Performance Implications

To minimize the number of calls to Oracle and maximize performance, large bind arrays are preferable. In general, you gain large improvements in performance with each increase in the bind array size up to 100 rows. Increasing the bind array size above 100 rows generally delivers more modest improvements in performance. So the size (in bytes) of 100 rows is typically a good value to use. The remainder of this section details the method for determining that size.

In general, any reasonably large size will permit SQL*Loader to operate effectively. It is not usually necessary to perform the detailed calculations described in this section. This section should be read when maximum performance is desired, or when an explanation of memory usage is needed.

Specifying Number of Rows vs. Size of Bind Array

When you specify a bind array size using the command-line parameter BINDSIZE (see [*]) or the OPTIONS clause in the control file (see [*]), you impose an upper limit on the bind array. The bind array never exceeds that maximum.

As part of its initialization, SQL*Loader determines the space required to load a single row. If that size is too large to fit within the specified maximum, the load terminates with an error.

SQL*Loader then multiplies that size by the number of rows for the load, whether that value was specified with the command-line parameter ROWS (see [*]) or the OPTIONS clause in the control file (see [*]). If that size fits within the bind array maximum, the load continues--SQL*Loader does not try to expand the number of rows to reach the maximum bind array size. That is, if the number of rows and the maximum bind array size are both specified, SQL*Loader always uses the smaller value for the bind array.

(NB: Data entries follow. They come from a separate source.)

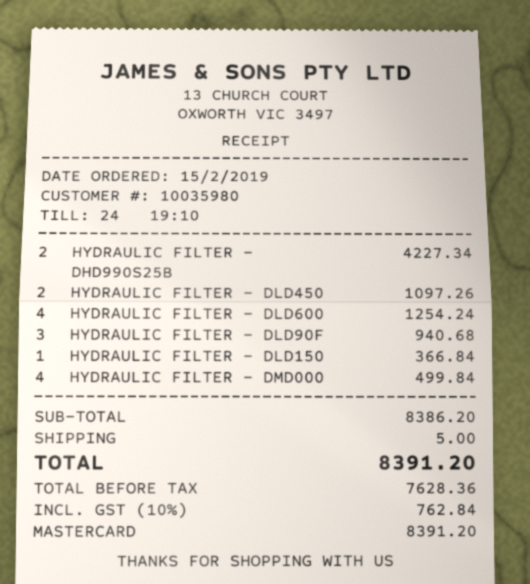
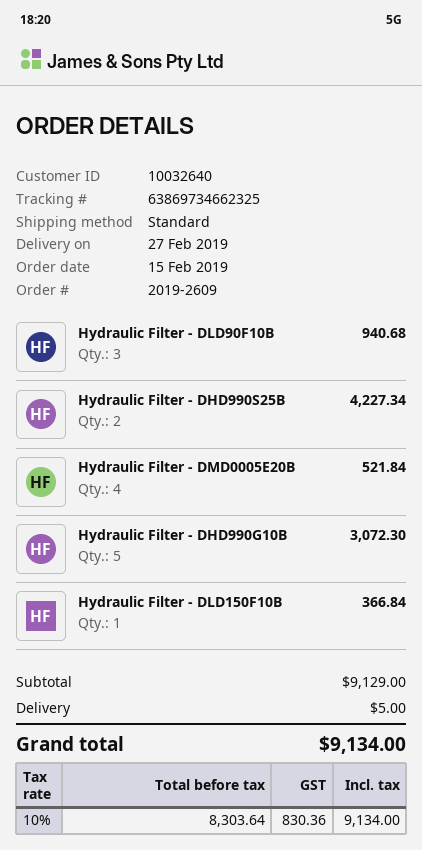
customer number: 10035980 -> 10032640
HYDRAULIC FILTER - DLD450: 2 for 1097.26 -> none
HYDRAULIC FILTER - DLD600: 4 for 1254.24 -> none
HYDRAULIC FILTER - DMD000: 4 for 499.84 -> 4 for 521.84
Hydraulic Filter - DHD990G10B: none -> 5 for 3072.30
subtotal: 8386.20 -> 9129.00
net: 7628.36 -> 8303.64
tax: 10% = 762.84 -> 10% = 830.36
total: 8391.20 -> 9134.00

If the maximum bind array size is too small to accommodate the initial number of rows, SQL*Loader uses a smaller number of rows that fits within the maximum.

Calculations

The bind array's size is equivalent to the number of rows it contains times the maximum length of each row. The maximum length of a row is equal to the sum of the maximum field lengths, plus overhead.

bind array size = (number of rows) * (maximum row length) 

where:

(maximum row length) = SUM(fixed field lengths) + 
SUM(maximum varying field lengths) + 
SUM(overhead for varying length fields) 

Many fields do not vary in size. These fixed-length fields are the same for each loaded row. For those fields, the maximum length of the field is the field size, in bytes, as described in "Specifying Datatypes" [*]. There is no overhead for these fields.

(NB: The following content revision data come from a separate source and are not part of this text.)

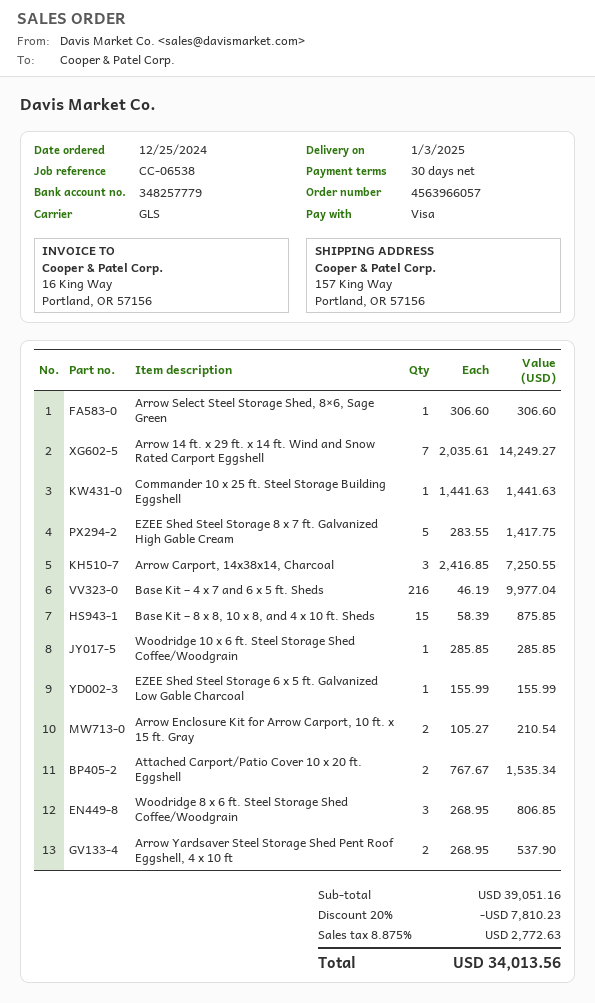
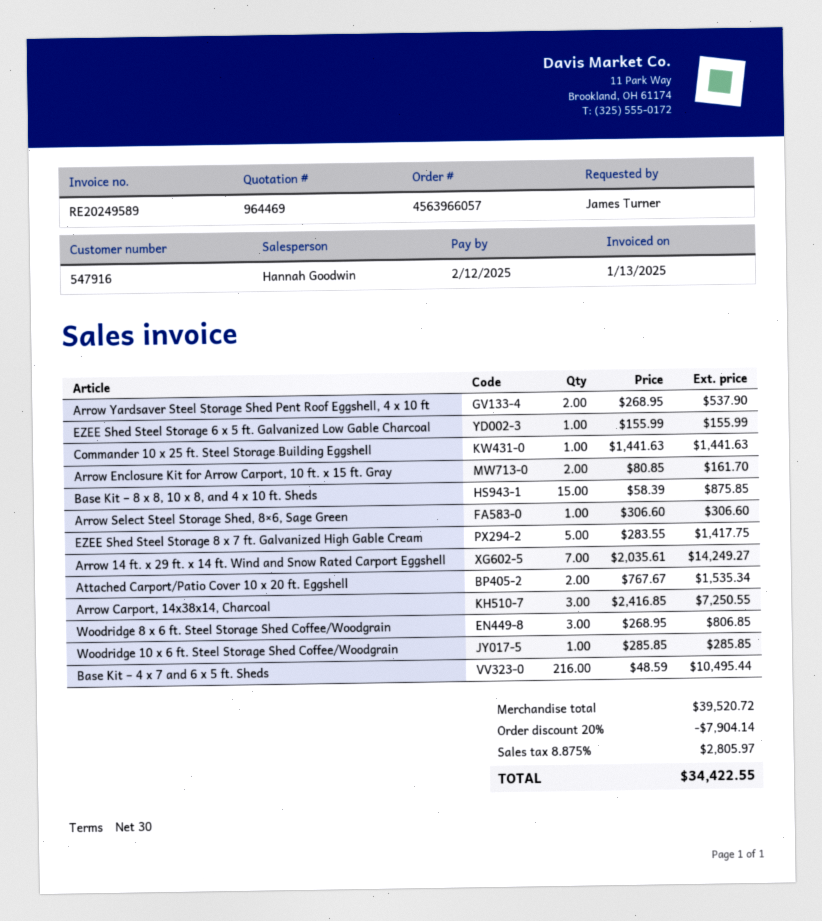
Base Kit – 4 x 7 and 6 x 5 ft. Sheds: 216 x 46.19 = 9977.04 -> 216 x 48.59 = 10495.44
Arrow Enclosure Kit for Arrow Carport, 10 ft. x 15 ft. Gray: 2 x 105.27 = 210.54 -> 2 x 80.85 = 161.70
subtotal: 39051.16 -> 39520.72
discount: 20% = 7810.23 -> 20% = 7904.14
tax: 8.875% = 2772.63 -> 8.875% = 2805.97
total: 34013.56 -> 34422.55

The fields that can vary in size from row to row are

VARCHAR                VARGRAPHIC 
CHAR                   DATE 
numeric EXTERNAL 

The maximum length of these datatypes is described in "Specifying Datatypes" [*]. The maximum lengths describe the number of bytes, or character positions, that the fields can occupy in the input data record. That length also describes the amount of storage that each field occupies in the bind array, but the bind array includes additional overhead for fields that can vary in size.

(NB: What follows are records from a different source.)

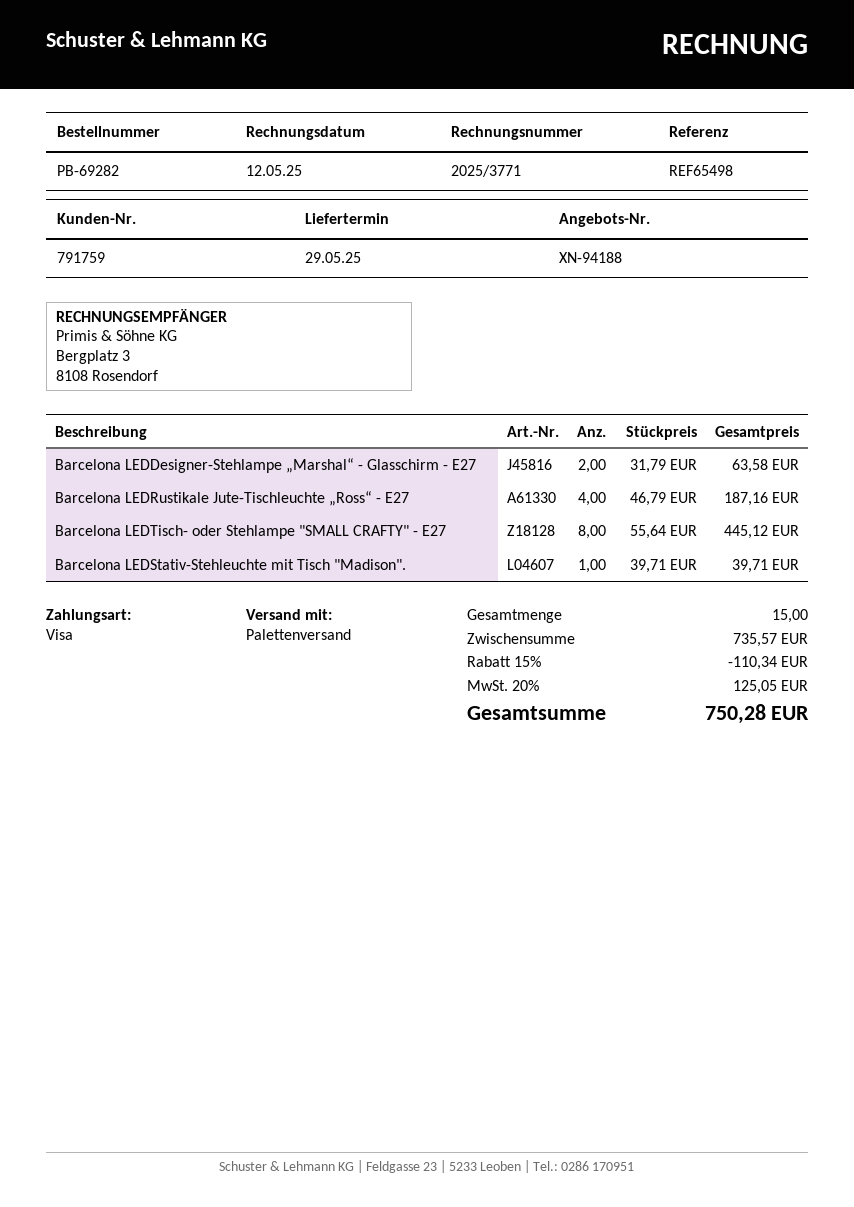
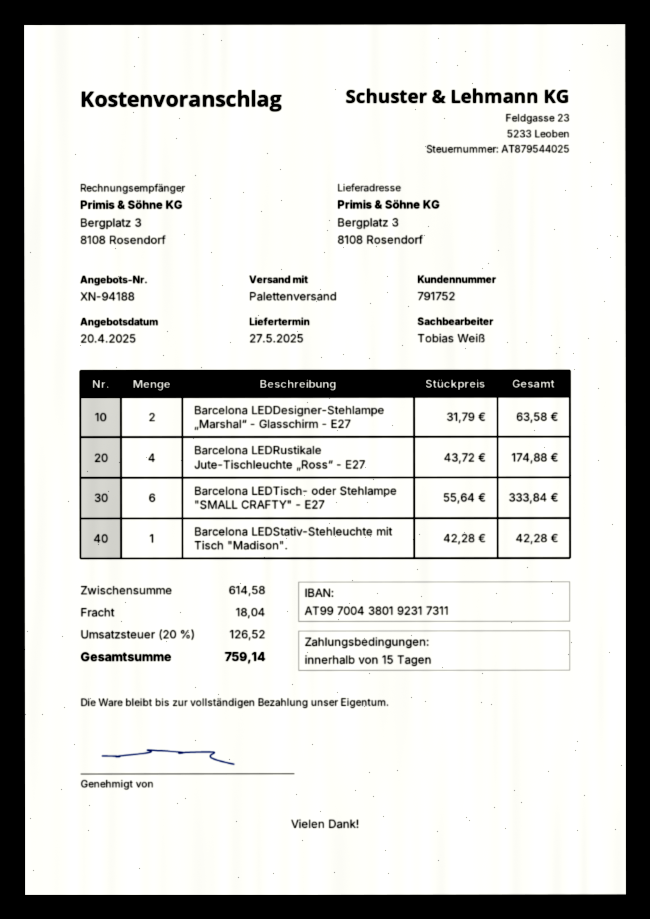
delivery date: 2025-05-29 -> 2025-05-27
customer number: 791759 -> 791752
Barcelona LEDRustikale Jute-Tischleuchte „Ross“ - E27: 4 x 46.79 = 187.16 -> 4 x 43.72 = 174.88
Barcelona LEDTisch- oder Stehlampe "SMALL CRAFTY" - E27: 8 x 55.64 = 445.12 -> 6 x 55.64 = 333.84
Barcelona LEDStativ-Stehleuchte mit Tisch "Madison".: 1 x 39.71 = 39.71 -> 1 x 42.28 = 42.28
subtotal: 735.57 -> 614.58
discount: 15% = 110.34 -> none
shipping: none -> 18.04
tax: 20% = 125.05 -> 20% = 126.52
total: 750.28 -> 759.14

When the character datatypes (CHAR, DATE, and numeric EXTERNAL) are specified with delimiters, any lengths specified for these fields are maximum lengths. When specified without delimiters, the size in the record is fixed, but the size of the inserted field may still vary, due to whitespace trimming. So internally, these datatypes are always treated as varying-length fields--even when they are fixed-length fields.

A length indicator is included for each of these fields in the bind array. The space reserved for the field in the bind array is large enough to hold the longest possible value of the field. The length indicator gives the actual length of the field for each row.

In summary:

bind array size = 
    (number of rows) * (  SUM(fixed field lengths) 
                        + SUM(maximum varying field lengths) 
                        + ( (number of varying length fields) 
                             * (size of length-indicator) ) 
                        ) 

Determining the Size of the Length Indicator

On most systems, the size of the length indicator is two bytes. On a few systems, it is three bytes. To determine its size, use the following control file:

OPTIONS (ROWS=1) 
LOAD DATA 
INFILE * 
APPEND 
INTO TABLE DEPT 
(deptno POSITION(1:1) CHAR) 
BEGINDATA 
a 

This control file "loads" a one-character field using a one-row bind array. No data is actually loaded, due to the numeric conversion error that occurs when "a" is loaded as a number. The bind array size shown in the log file, minus one (the length of the character field) is the value of the length indicator.

Note: A similar technique can determine bind array size without doing any calculations. Run your control file without any data and with ROWS=1 to determine the memory requirements for a single row of data. Multiply by the number of rows you want in the bind array to get the bind array size.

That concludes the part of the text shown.